It turns out that Henry Paulson, United States Treasury Secretary and author of the recent $700 billion taxpayer bailout of Wall Street, has a son who doesn't fall far from the family grifting tree. Thirty-five-year-old Merritt owns the Portland (Ore.) Beavers, a minor-league baseball team, as well as the local MLS soccer team. He
just finished pushing for $85 million in taxpayer money for both a stadium upgrade (for soccer) and a new ballpark (for baseball) in his home city. This is despite the fact that his old man, the minority owner of the franchise, is worth $700 million alone, the city of Portland is still paying for the last stadium upgrade, and 16 percent of Portland children live below the poverty line. The funds for the ballpark would come from state income taxes and would be redirected from monies targeted for urban-renewal. Hard to dispute-- the kid's got some balls on him.
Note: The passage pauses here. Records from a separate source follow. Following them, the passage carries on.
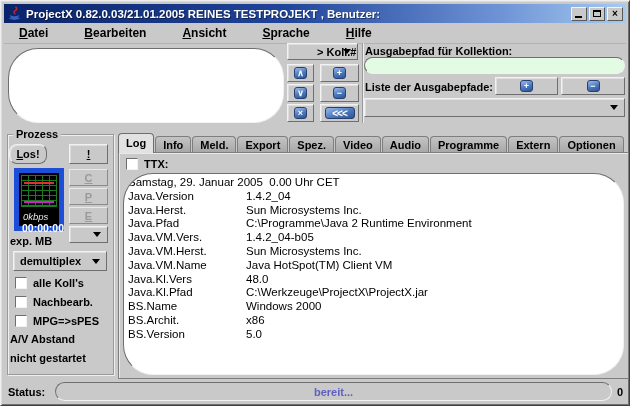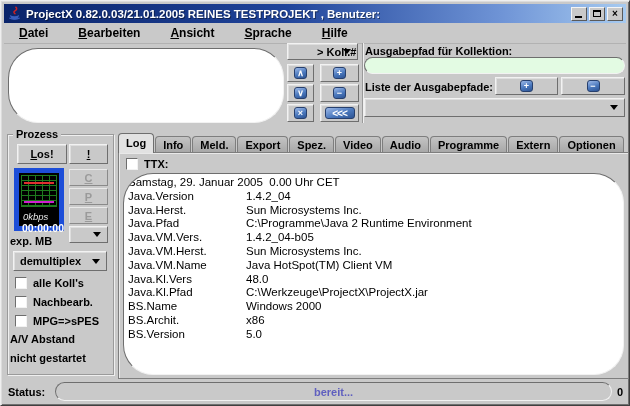"Datei" .menubar { gap: 12px -> 18px }
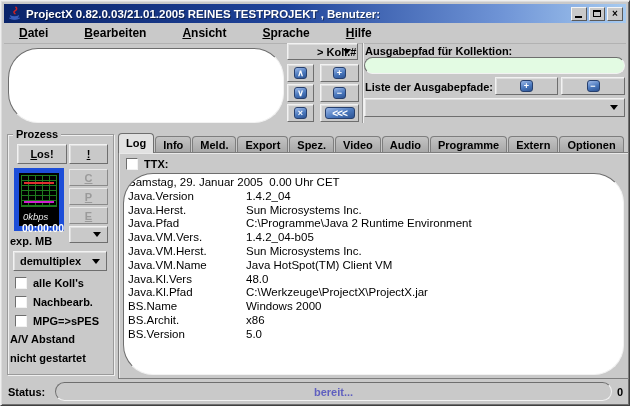"Los!" div.abs { border-radius: none -> 8px; left: 16px -> 8px; width: 50px -> 38px }
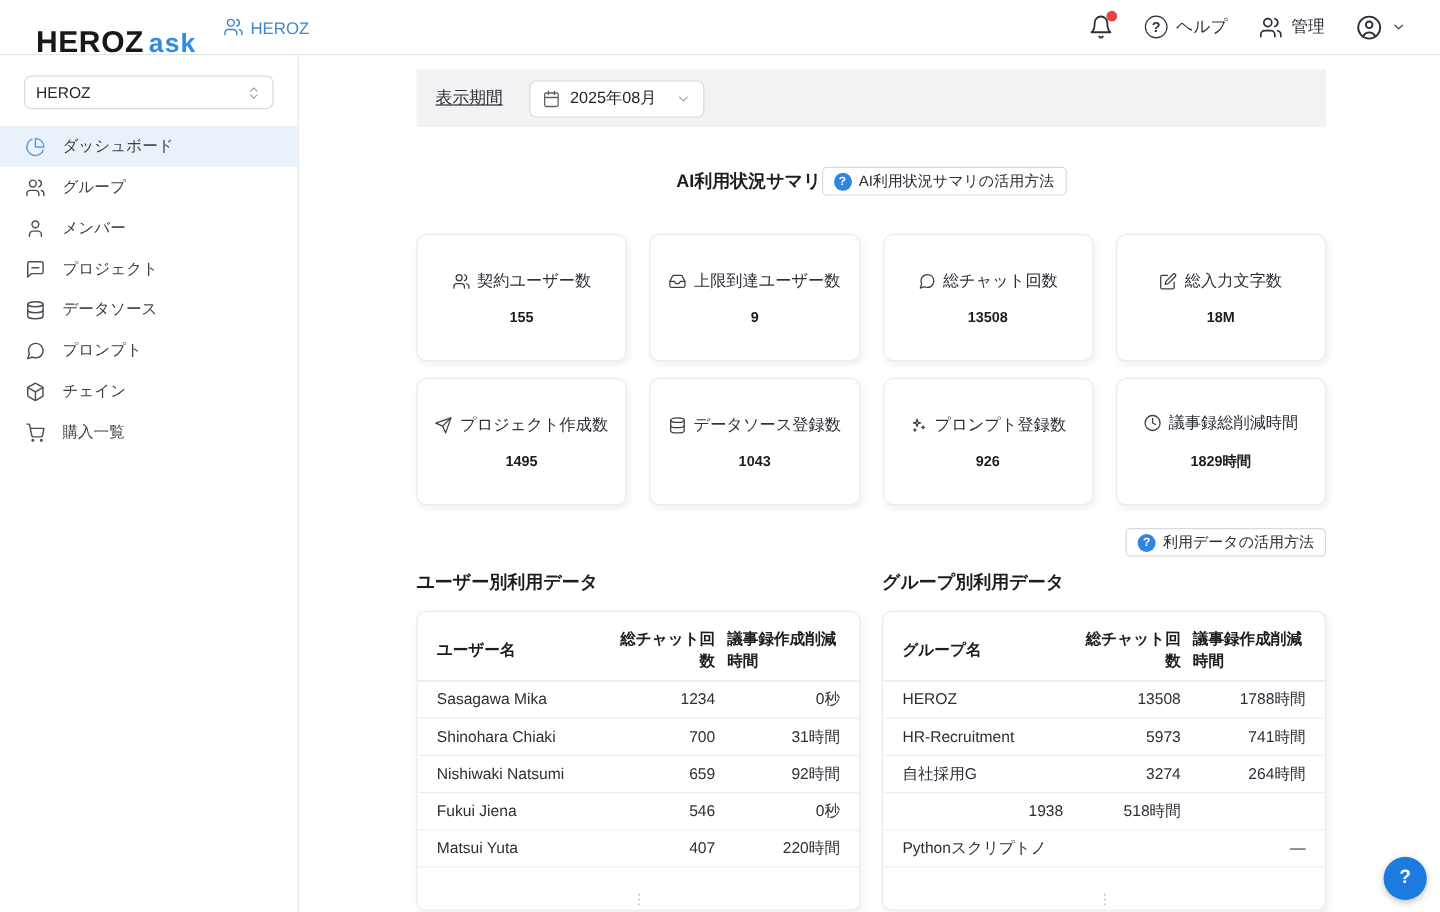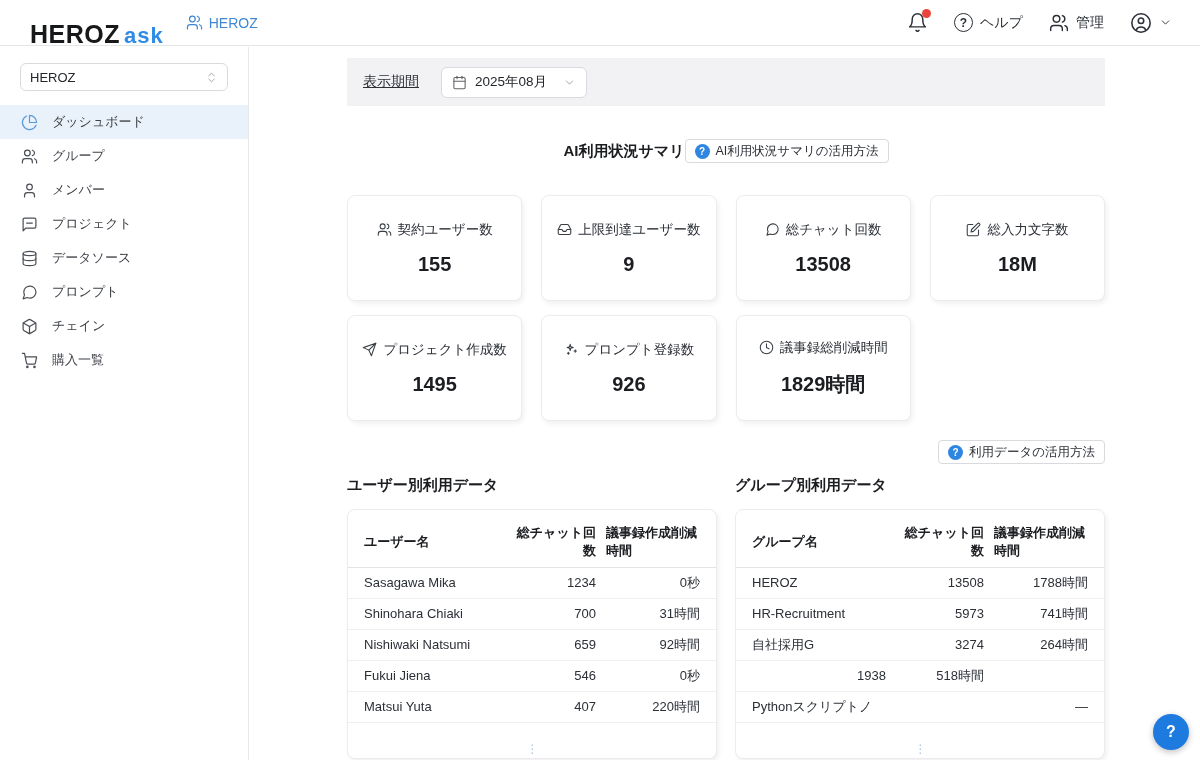"155" .card-value { font-size: 20px -> 12px }
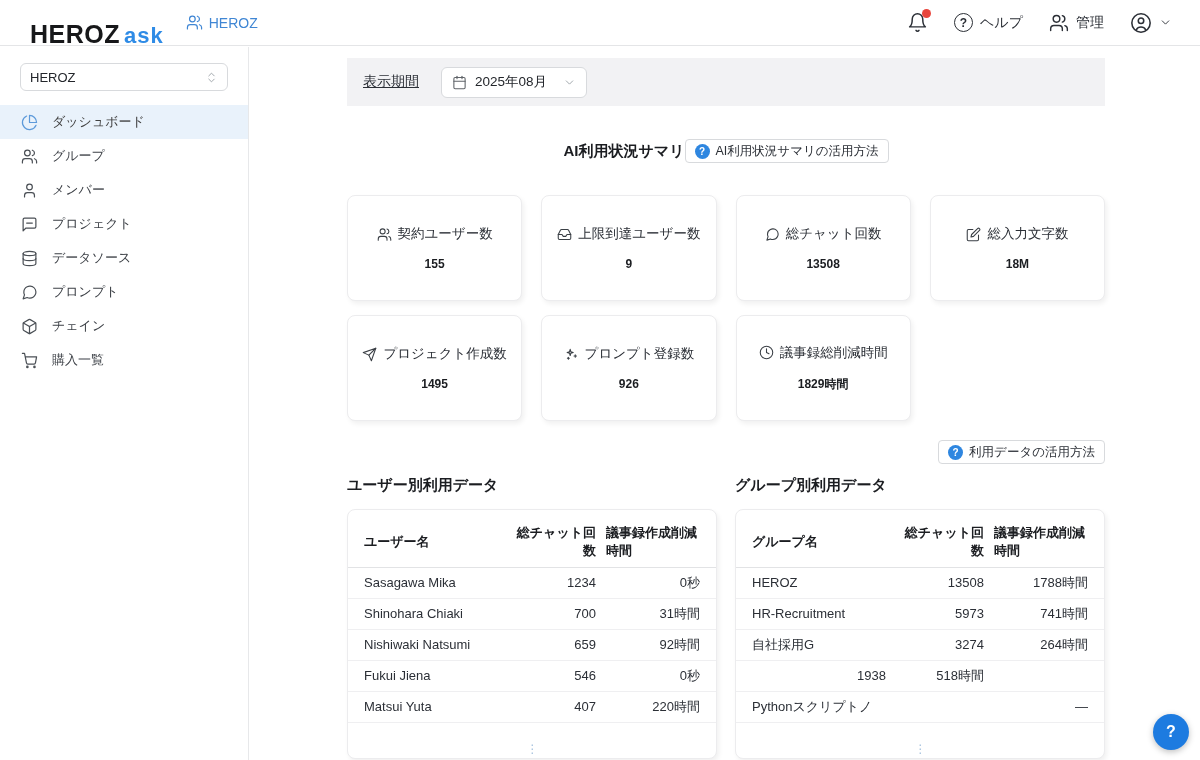"データソース登録数" div.card { html: none -> <div> <div> <span> <svg> <ellipse></ellipse> <path></path> <path></path> </svg> </span> <span>データソース登録数</span> </div> <div>1043</div> </div> }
Meanwhile, 3,000 miles away, Major League Baseball's CEO took advantage yesterday of the first-ever World Series game played in St. Petersburg, Florida to publicly suggest that the area's residents pony up for a new ballpark to replace Tropicana Field. Judging from history, this suggestion should be considered more of a threat. The Tampa/St. Pete community has admirably supported a team that
averaged more than 97 losses a season during its first decade, but I hear Portland might be getting a new stadium.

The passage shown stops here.